### PROBLEM TO SOLVE
Reproduce all the data exactly, without pictures.
"""
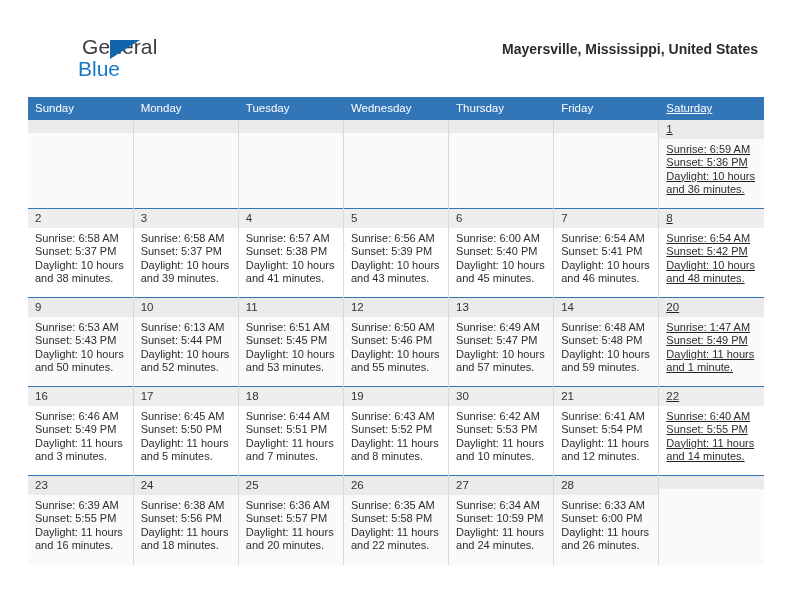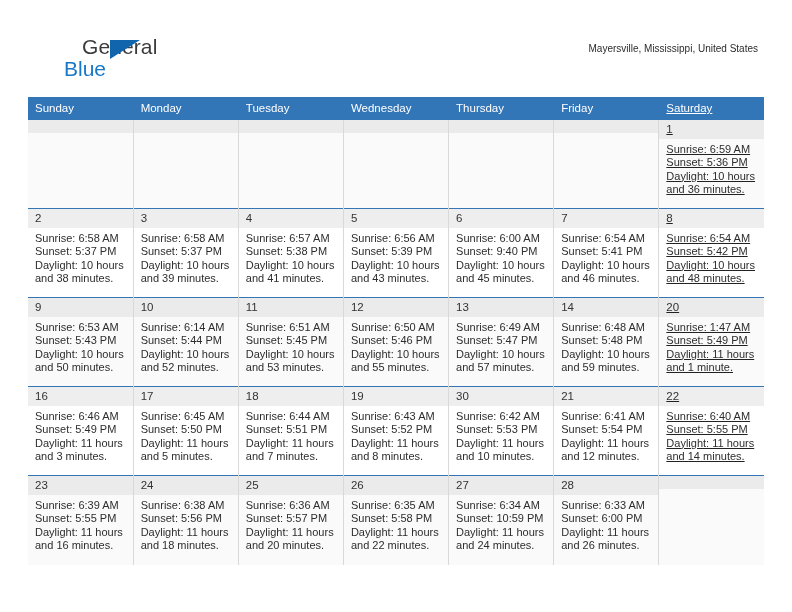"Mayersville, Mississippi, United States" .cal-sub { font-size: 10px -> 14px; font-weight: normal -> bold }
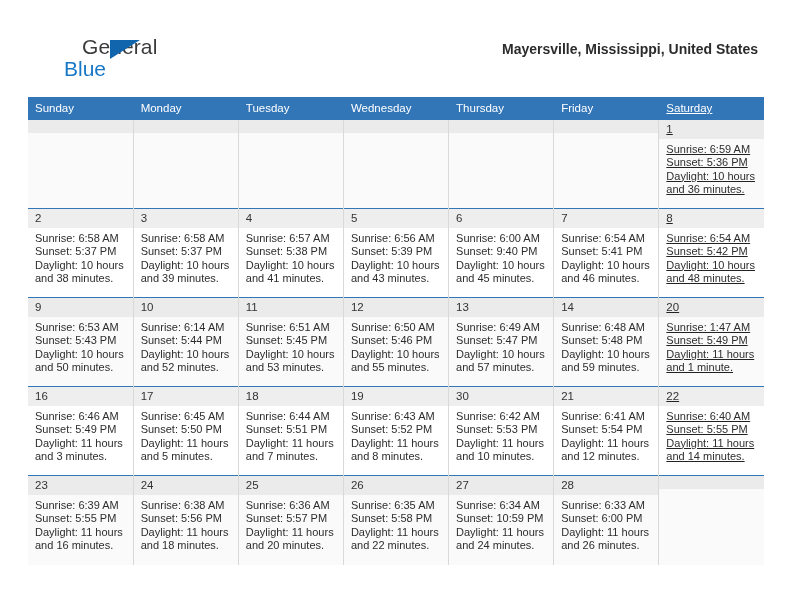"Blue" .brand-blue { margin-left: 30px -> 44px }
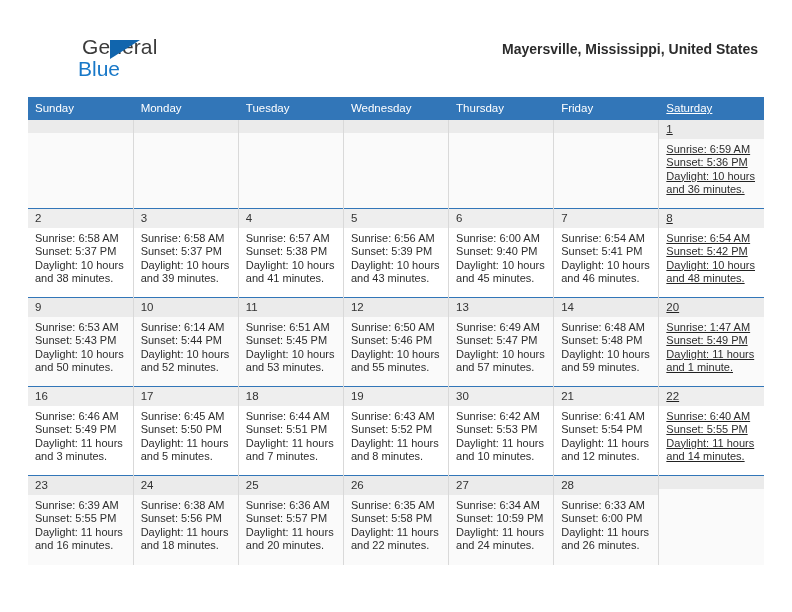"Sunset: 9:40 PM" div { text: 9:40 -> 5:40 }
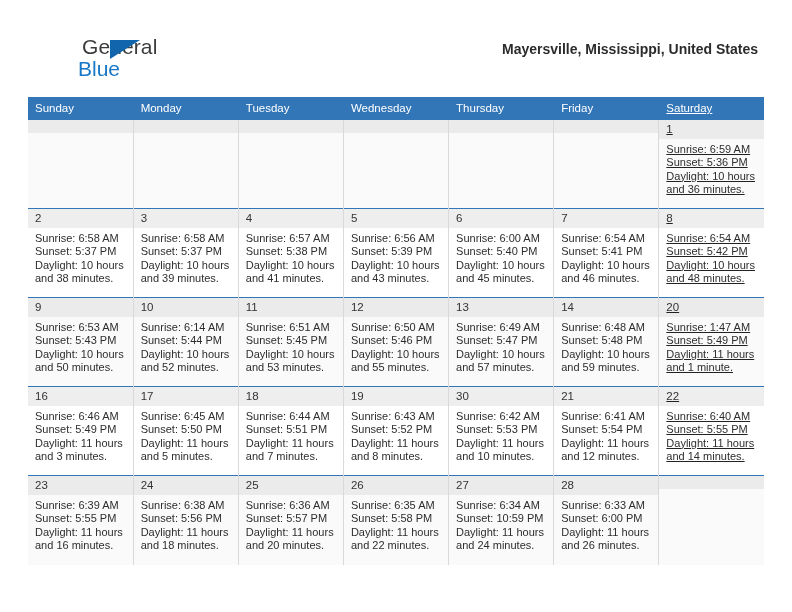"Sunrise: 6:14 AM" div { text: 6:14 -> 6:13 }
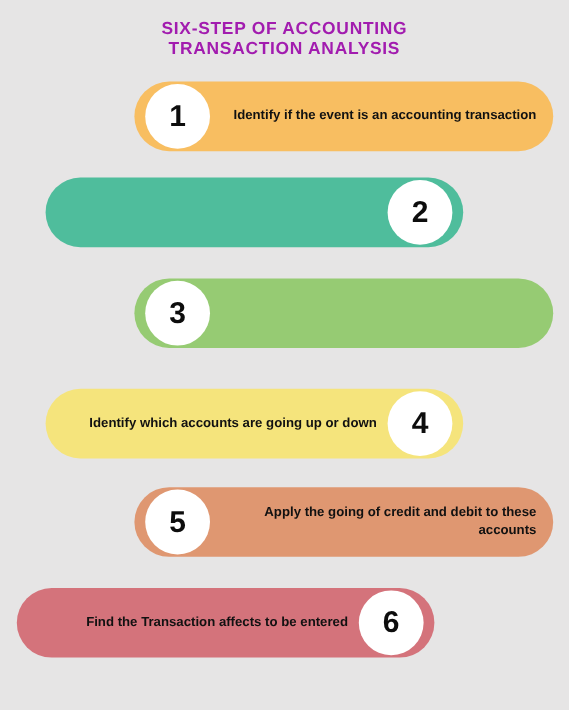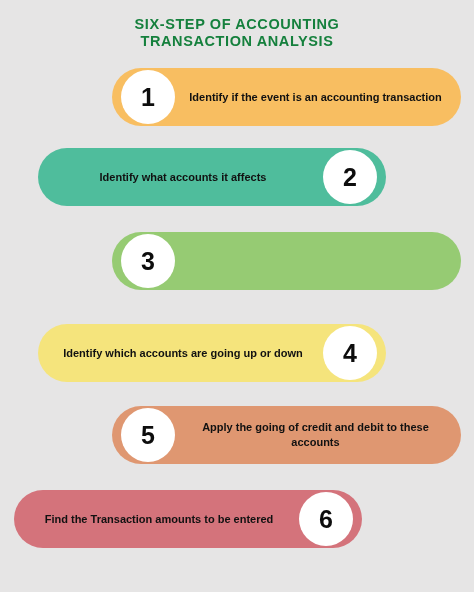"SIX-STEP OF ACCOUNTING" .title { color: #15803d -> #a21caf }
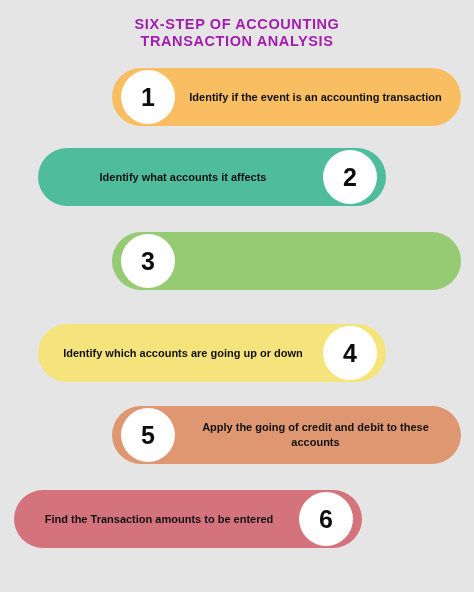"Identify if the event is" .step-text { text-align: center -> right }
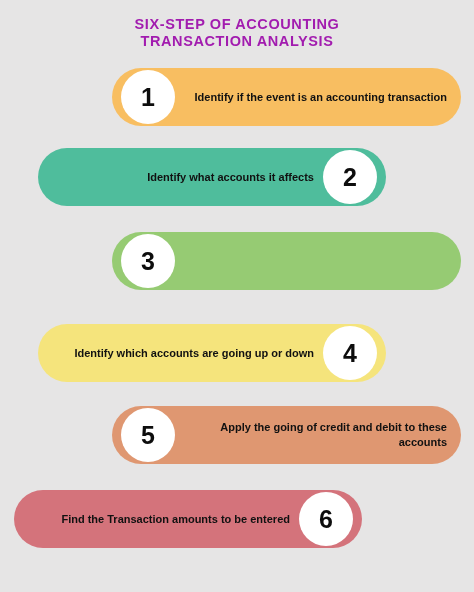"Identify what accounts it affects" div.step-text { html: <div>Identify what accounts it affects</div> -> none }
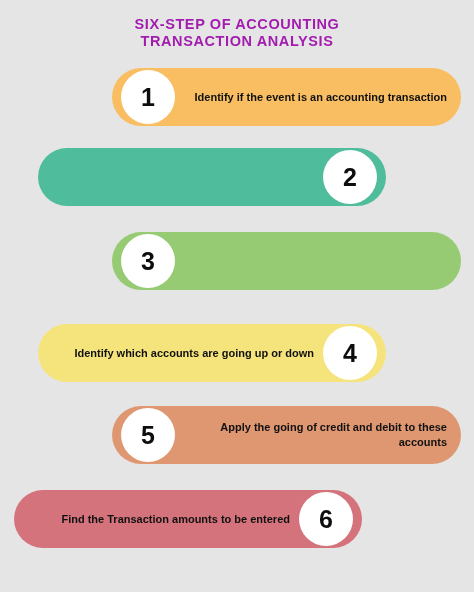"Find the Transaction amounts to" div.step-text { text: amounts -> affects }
"""
### TASK OUTPUT
"Mayersville, Mississippi, United States" .cal-sub { font-size: 10px -> 14px; font-weight: normal -> bold }
"Blue" .brand-blue { margin-left: 30px -> 44px }
"Sunset: 9:40 PM" div { text: 9:40 -> 5:40 }
"Sunrise: 6:14 AM" div { text: 6:14 -> 6:13 }
"SIX-STEP OF ACCOUNTING" .title { color: #15803d -> #a21caf }
"Identify if the event is" .step-text { text-align: center -> right }
"Identify what accounts it affects" div.step-text { html: <div>Identify what accounts it affects</div> -> none }
"Find the Transaction amounts to" div.step-text { text: amounts -> affects }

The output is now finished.